Agenda, Risalah At Taujieh

Mengkaji Kitab Al-Asror Ar-Robbaniyyah di Bulan Maulid Nabi Muhammad ﷺ

Leler, Jawa Tengah – Pondok Pesantren At-Taujieh Al-Islamy 2 Andalusia Leler kembali menggelar tradisi kajian kitab klasik dalam rangka memperingati Maulid Nabi Muhammad ﷺ. Kegiatan ini mulai dilaksanakan pada Rabu (27/8/2025) dengan fokus pembahasan kitab Al-Asror Ar-Robbaniyyah karya ulama besar, Syaikh Sayyid Muhammad ‘Utsman Al-Mirghoni.
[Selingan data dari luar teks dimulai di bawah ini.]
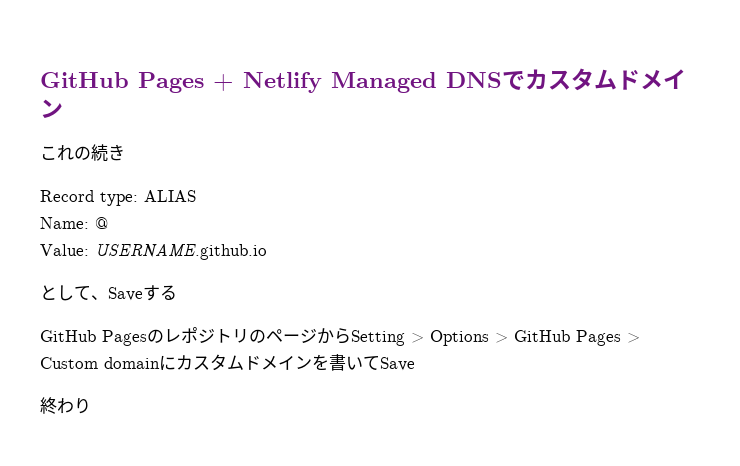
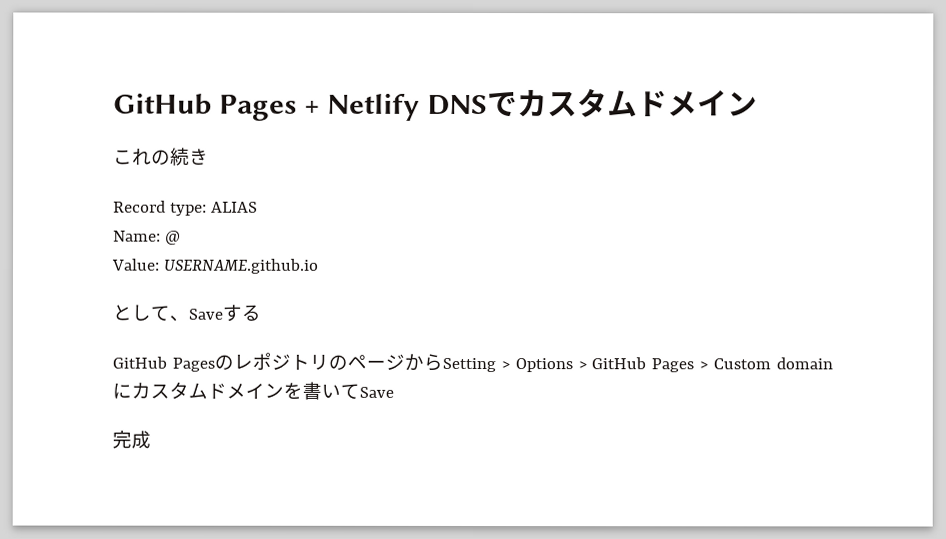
[331,72,437,93] Managed -> (420, 106) none
[40,397,91,414] 終わり -> [112,430,151,449] 完成

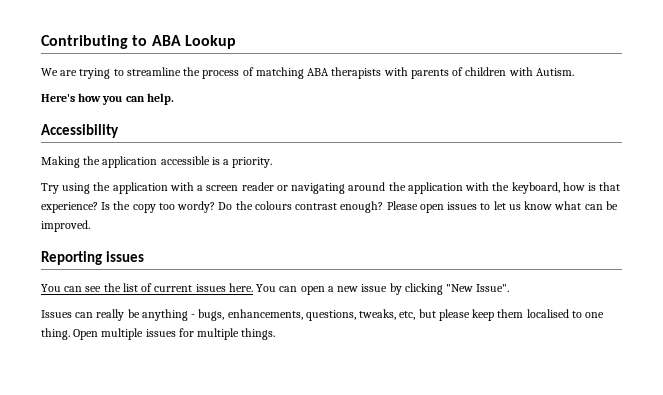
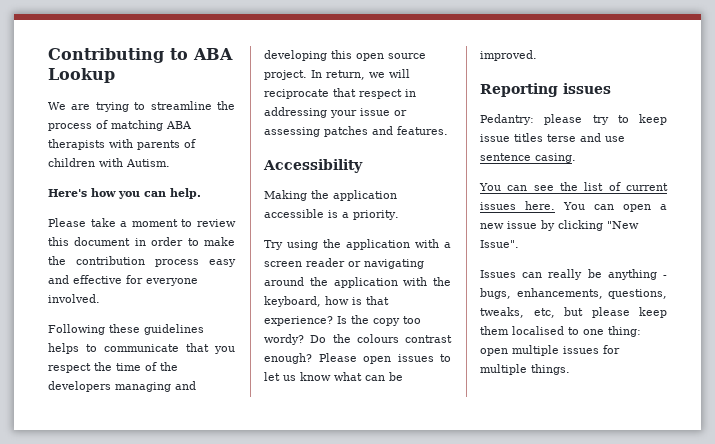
(174, 99) none -> [48,218,236,227] [48,237,236,246] [48,256,236,267] [48,275,198,286] [48,294,100,303] [48,324,204,335] [48,343,235,354] [48,362,178,373] [48,381,196,392] [264,50,426,61] [264,69,410,80] [264,88,416,99] [264,107,407,118] [264,126,448,137] // Please take a moment to review this document in order to make the contribution process easy and effective for everyone involved. // Following these guidelines helps to communicate that you respect the time of the developers managing and developing this open source project. In return, we will reciprocate that respect in addressing your issue or assessing patches and features.
(144, 256) none -> [480,114,667,125] [480,133,625,142] [480,153,576,163] // Pedantry: please try to keep issue titles terse and use sentence casing.
[41,328,99,340] thing. Open -> [608,326,641,337] [480,348,508,356] thing: open

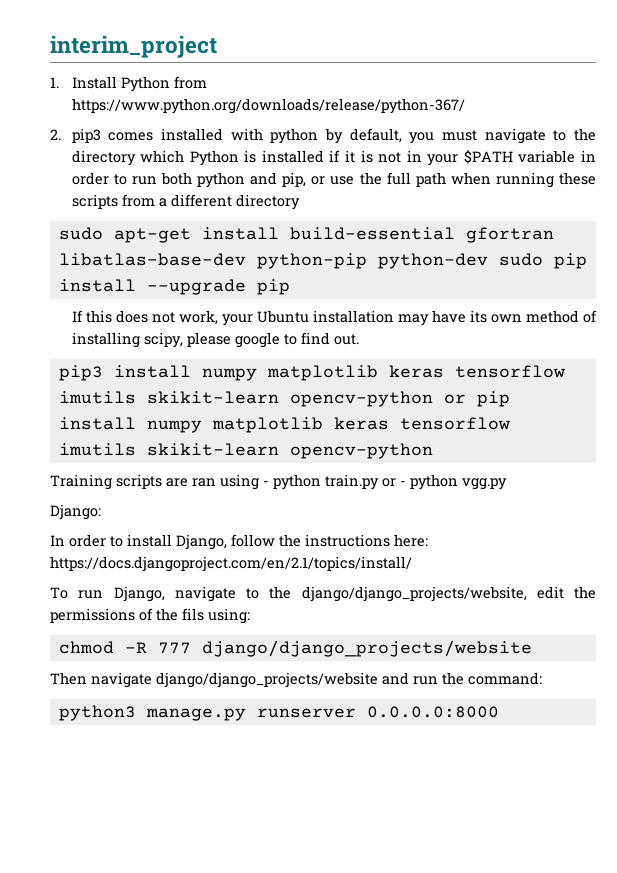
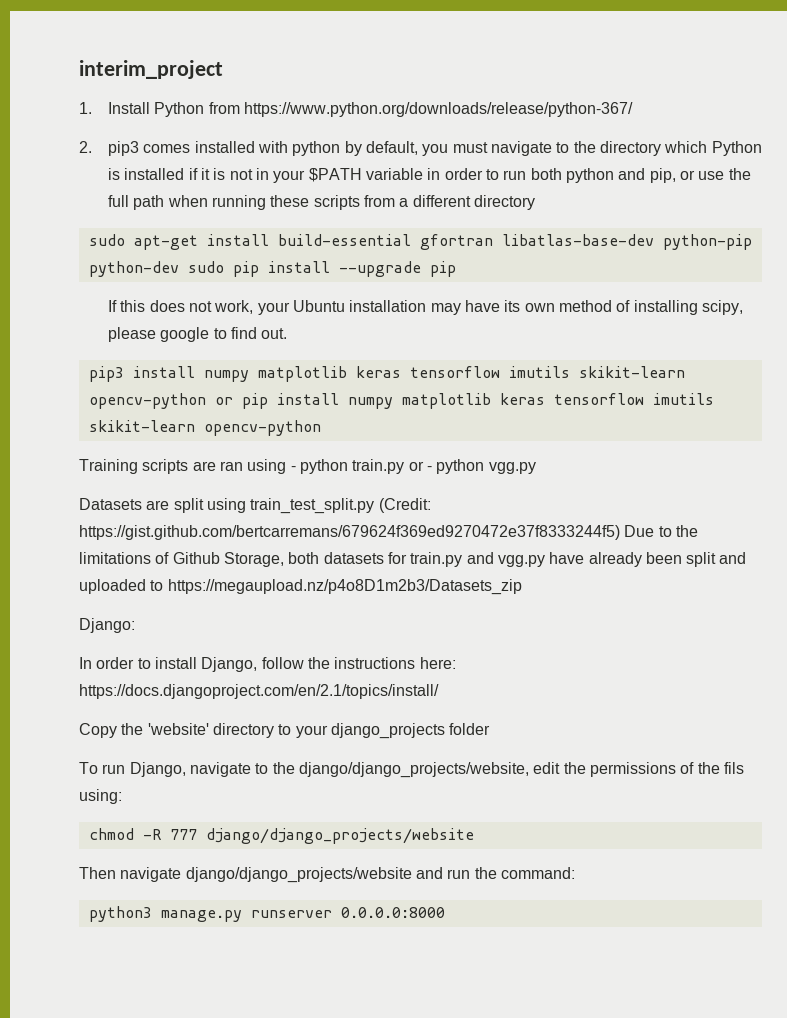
(507, 484) none -> [79,498,431,514] [79,525,698,540] [79,552,747,567] [79,579,522,595] // Datasets are split using train_test_split.py (Credit: https://gist.github.com/bertcarremans/679624f369ed9270472e37f8333244f5) Due to the limitations of Github Storage, both datasets for train.py and vgg.py have already been split and uploaded to https://megaupload.nz/p4o8D1m2b3/Datasets_zip
(412, 564) none -> [79,723,491,739] // Copy the 'website' directory to your django_projects folder

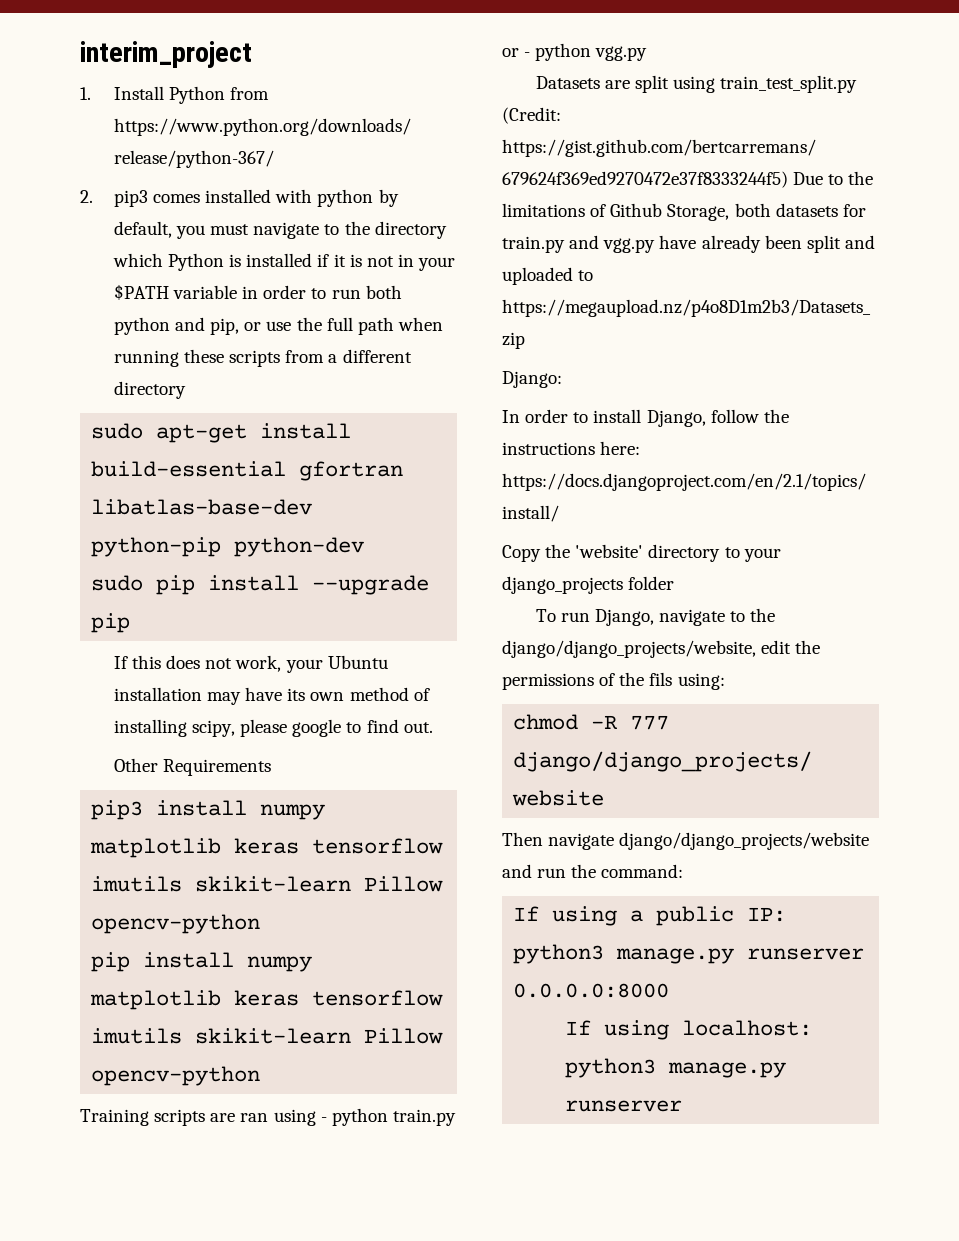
(179, 269) none -> (365, 547) //
(288, 333) none -> [113,758,272,776] // Other Requirements
[88,393,233,409] opencv-python or -> [364,876,444,892] [91,914,261,934] Pillow opencv-python //
(195, 426) none -> [364,1028,444,1044] Pillow
(575, 873) none -> [513,906,787,926] If using a public IP:
(445, 912) none -> [565,1020,813,1040] [565,1058,787,1078] [565,1100,683,1112] // If using localhost: python3 manage.py runserver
Nabi Muhammad ﷺ lahir pada hari Senin, tanggal 12 Rabi‘ul Awal di Kota Makkah, sekitar tahun 570 M. Tahun itu dikenal dengan sebutan Tahun Gajah, karena pada tahun tersebut pasukan bergajah yang dipimpin Abrahah dari Yaman gagal menyerang Ka‘bah setelah Allah menghancurkan mereka dengan burung Ababil.

Peristiwa kelahiran Nabi ini menjadi awal dari lahirnya sosok agung yang kelak membawa risalah Islam dan menjadi teladan bagi seluruh umat manusia.

Pengasuh Pondok Pesantren At-Taujieh Al-Islamy 2 Andalusia, KH. Zuhrul Anam Hisyam, dalam sambutannya menegaskan bahwa tradisi ini sudah berlangsung sejak era ayahandanya, KH. Hisyam Zuhdi. “Dulu, setiap memasuki bulan Maulid, semua kegiatan pengajian rutin diliburkan dan diganti dengan mengkaji Siroh Nabawiyah dari berbagai kitab, seperti Burdah karya Imam al-Bushiri, Al-Barzanji baik dalam bentuk natsar maupun nadzom, serta kitab lainnya,” ungkapnya.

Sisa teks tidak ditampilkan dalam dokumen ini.